HISTÓRICO
Alternativas para bajar la gasolina
Por DAVID TOBÓN OROZCO Colaboración especial* | Publicado el 15 de octubre de 2013
Se está gestando una propuesta ilusoria de reducir mil pesos el precio de la gasolina. Una aproximación parcial es positiva: se mejoran los ingresos de 14 millones de colombianos, el sector transportador y principalmente quienes tienen varios vehículos y de mayor consumo.

Empero, la fuente de tal rebaja es desequilibrante. Si se trata de reducir el ingreso de los productores, punto polémico porque el precio que reciben tiene como base el costo de oportunidad de vender el petróleo en el exterior, también se reducen las regalías que recibe el Gobierno y distribuye entre todas las regiones, las cuales oscilan entre el 8 y el 25 por ciento de estos ingresos dependiendo del tamaño del pozo; además, el principal productor de crudo es Ecopetrol (67 por ciento), por lo que también se disminuirán sus utilidades y el patrimonio público. Si se le echa mano al impuesto nacional, que está en casi mil pesos por galón, se vuelven a reducir los ingresos estatales. Y reducir la sobretasa (1.168 pesos por galón aproximadamente) afectaría directamente los ingresos de los entes territoriales. Obsérvese que todos estos recursos ayudan a financiar el gasto público en distintos niveles, a costa de favorecer a un segmento poblacional.

Una aproximación general pone las cosas peores, pues los impuestos y recursos que recauda el Estado atados al precio de los combustibles son los más fáciles de recaudar, en un país con problemas de eficiencia y evasión tributaria, favorecen el ambiente y reducen la congestión al desmotivar el uso de medios privados de transporte, e incentivan la búsqueda y conversión hacia otras fuentes de recursos más abundantes y limpias.
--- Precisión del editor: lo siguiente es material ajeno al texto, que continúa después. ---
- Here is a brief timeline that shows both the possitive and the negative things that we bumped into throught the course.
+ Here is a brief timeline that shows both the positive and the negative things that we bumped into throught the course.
Considero que la única manera de bajar el precio y mantener al Estado en equilibrio financiero, es que tanto a Ecopetrol como a las otras petroleras se les permita exportar toda su producción, puesto que hoy deben destinar el 30 por ciento a cubrir la demanda nacional, efectivamente sean capaces de venderla al precio internacional de referencia y se mantengan las regalías y las ganancias de Ecopetrol, y se libere el monopolio en la importación de crudos de Ecopetrol, de tal manera que una mayor competencia traslade estos beneficios al consumidor. Esto es más arriesgado, pero resulta más sensato que pensar en regular la estructura de costos de las empresas exportadoras y afectar las finanzas de Ecopetrol.
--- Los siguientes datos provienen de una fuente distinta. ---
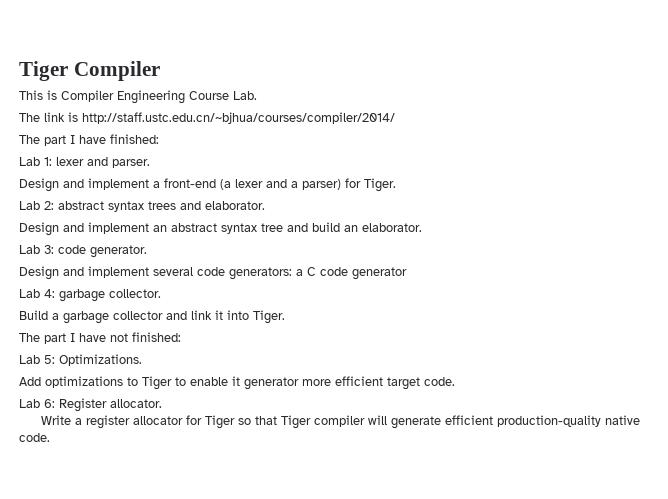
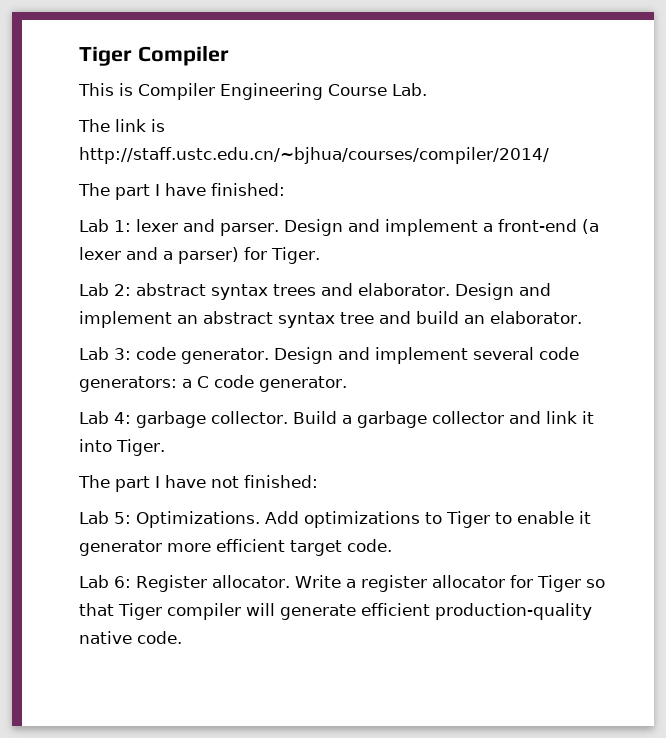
- Lab 1: lexer and parser.
- Design and implement a front-end (a lexer and a parser) for Tiger.
+ Lab 1: lexer and parser. Design and implement a front-end (a lexer and a parser) for Tiger.
- Lab 2: abstract syntax trees and elaborator.
- Design and implement an abstract syntax tree and build an elaborator.
+ Lab 2: abstract syntax trees and elaborator. Design and implement an abstract syntax tree and build an elaborator.
- Lab 3: code generator.
- Design and implement several code generators: a C code generator
+ Lab 3: code generator. Design and implement several code generators: a C code generator.
- Lab 4: garbage collector.
- Build a garbage collector and link it into Tiger.
+ Lab 4: garbage collector. Build a garbage collector and link it into Tiger.
- Lab 5: Optimizations.
- Add optimizations to Tiger to enable it generator more efficient target code.
+ Lab 5: Optimizations. Add optimizations to Tiger to enable it generator more efficient target code.
- Lab 6: Register allocator.
- Write a register allocator for Tiger so that Tiger compiler will generate efficient production-quality native code.
+ Lab 6: Register allocator. Write a register allocator for Tiger so that Tiger compiler will generate efficient production-quality native code.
Esta propuesta equilibra la percepción que el 11 por ciento de los propietarios de Ecopetrol son privados, y se benefician de todos los incentivos mencionados, incluso del polémico margen de continuidad que se le da para facilitar la exploración (pues solo se cuenta con reservas de siete años).

*Profesor de la facultad de ciencias económicas de la U. de Antioquia.